Exercise objective:
Write out the entries below once more, exactly, with the pictures left out.

*** Opening Available data ***

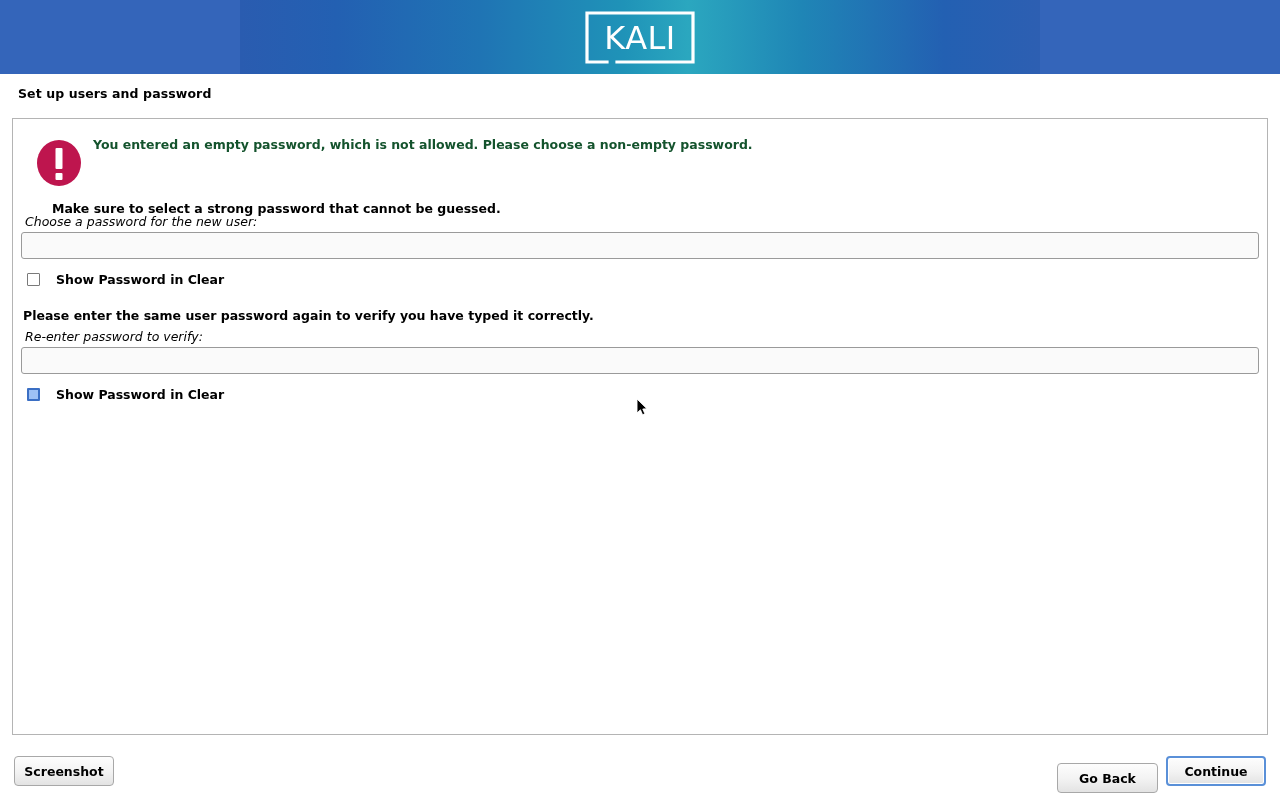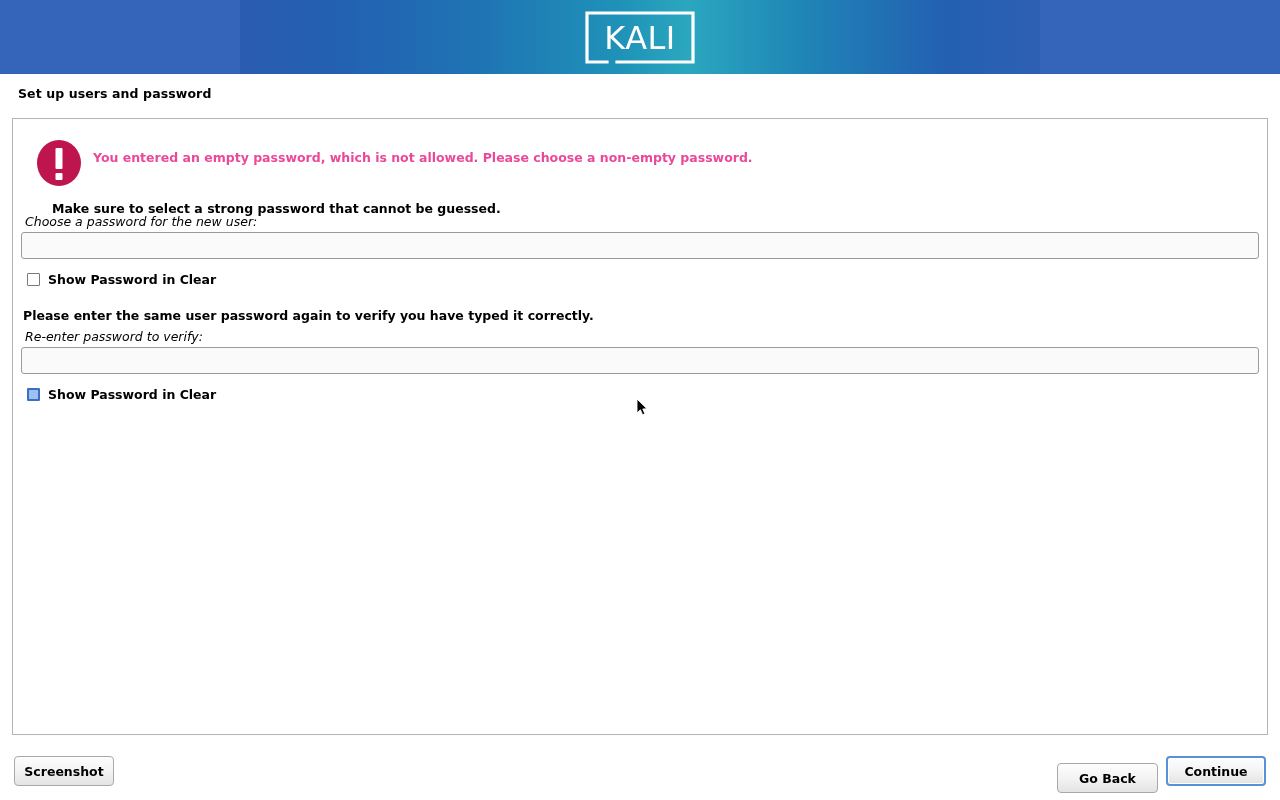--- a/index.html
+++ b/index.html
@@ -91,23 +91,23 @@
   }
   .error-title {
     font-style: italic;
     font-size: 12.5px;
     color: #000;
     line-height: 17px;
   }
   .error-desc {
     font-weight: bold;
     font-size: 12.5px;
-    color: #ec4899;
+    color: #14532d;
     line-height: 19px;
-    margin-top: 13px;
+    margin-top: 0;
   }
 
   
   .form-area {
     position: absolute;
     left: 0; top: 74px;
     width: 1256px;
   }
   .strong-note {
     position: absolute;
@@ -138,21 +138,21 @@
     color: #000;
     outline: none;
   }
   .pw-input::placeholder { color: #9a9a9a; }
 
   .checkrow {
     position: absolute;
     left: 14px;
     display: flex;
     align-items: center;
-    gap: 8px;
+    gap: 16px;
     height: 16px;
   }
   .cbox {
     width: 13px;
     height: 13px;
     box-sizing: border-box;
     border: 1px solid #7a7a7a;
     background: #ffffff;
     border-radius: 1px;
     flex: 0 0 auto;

*** Closing Available data ***

Response to this exercise:
--- a/index.html
+++ b/index.html
@@ -91,23 +91,23 @@
   }
   .error-title {
     font-style: italic;
     font-size: 12.5px;
     color: #000;
     line-height: 17px;
   }
   .error-desc {
     font-weight: bold;
     font-size: 12.5px;
-    color: #ec4899;
+    color: #14532d;
     line-height: 19px;
-    margin-top: 13px;
+    margin-top: 0;
   }
 
   
   .form-area {
     position: absolute;
     left: 0; top: 74px;
     width: 1256px;
   }
   .strong-note {
     position: absolute;
@@ -138,21 +138,21 @@
     color: #000;
     outline: none;
   }
   .pw-input::placeholder { color: #9a9a9a; }
 
   .checkrow {
     position: absolute;
     left: 14px;
     display: flex;
     align-items: center;
-    gap: 8px;
+    gap: 16px;
     height: 16px;
   }
   .cbox {
     width: 13px;
     height: 13px;
     box-sizing: border-box;
     border: 1px solid #7a7a7a;
     background: #ffffff;
     border-radius: 1px;
     flex: 0 0 auto;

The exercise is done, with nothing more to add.